WHAT NEEDS TO BE DONE
Taking the records below, count the lines in which "higher" appears and supply only the count.

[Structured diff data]
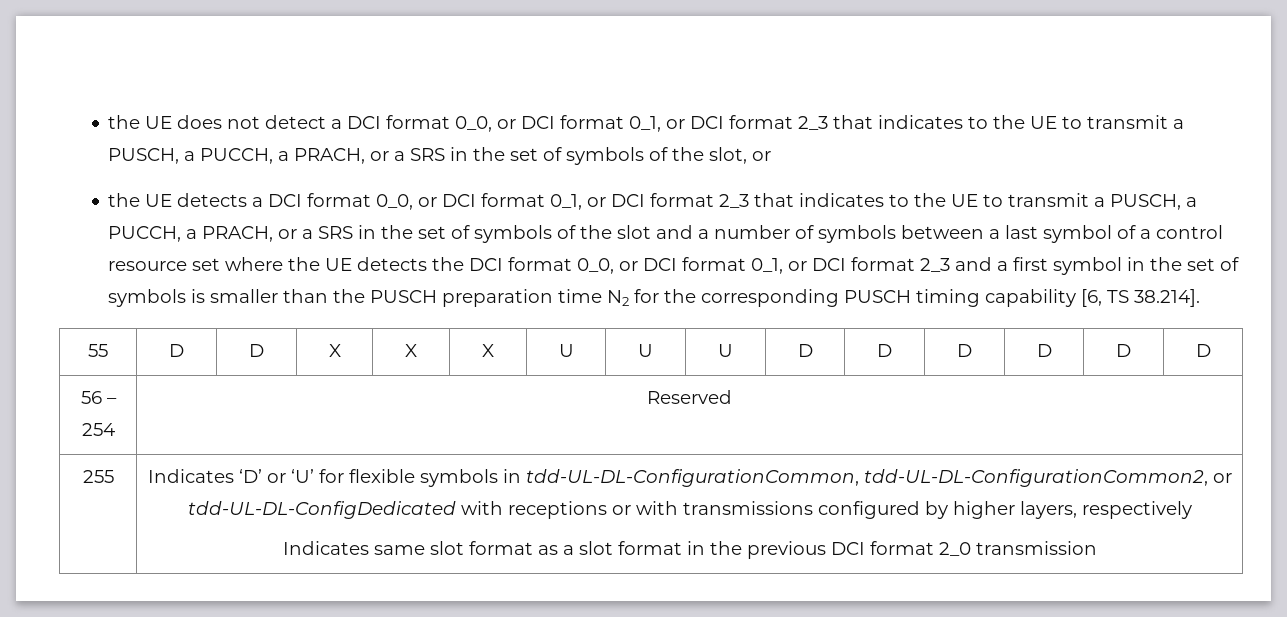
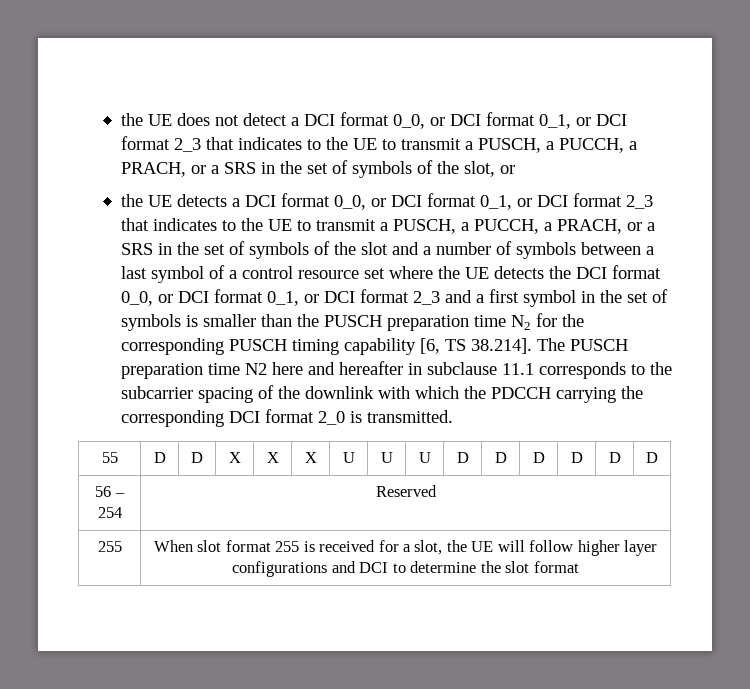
- the UE detects a DCI format 0_0, or DCI format 0_1, or DCI format 2_3 that indicates to the UE to transmit a PUSCH, a PUCCH, a PRACH, or a SRS in the set of symbols of the slot and a number of symbols between a last symbol of a control resource set where the UE detects the DCI format 0_0, or DCI format 0_1, or DCI format 2_3 and a first symbol in the set of symbols is smaller than the PUSCH preparation time N2 for the corresponding PUSCH timing capability [6, TS 38.214].
+ the UE detects a DCI format 0_0, or DCI format 0_1, or DCI format 2_3 that indicates to the UE to transmit a PUSCH, a PUCCH, a PRACH, or a SRS in the set of symbols of the slot and a number of symbols between a last symbol of a control resource set where the UE detects the DCI format 0_0, or DCI format 0_1, or DCI format 2_3 and a first symbol in the set of symbols is smaller than the PUSCH preparation time N2 for the corresponding PUSCH timing capability [6, TS 38.214]. The PUSCH preparation time N2 here and hereafter in subclause 11.1 corresponds to the subcarrier spacing of the downlink with which the PDCCH carrying the corresponding DCI format 2_0 is transmitted.
- 255 | Indicates ‘D’ or ‘U’ for flexible symbols in tdd-UL-DL-ConfigurationCommon, tdd-UL-DL-ConfigurationCommon2, or tdd-UL-DL-ConfigDedicated with receptions or with transmissions configured by higher layers, respectively
- Indicates same slot format as a slot format in the previous DCI format 2_0 transmission
+ 255 | When slot format 255 is received for a slot, the UE will follow higher layer configurations and DCI to determine the slot format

RESULT OF THE EXERCISE
2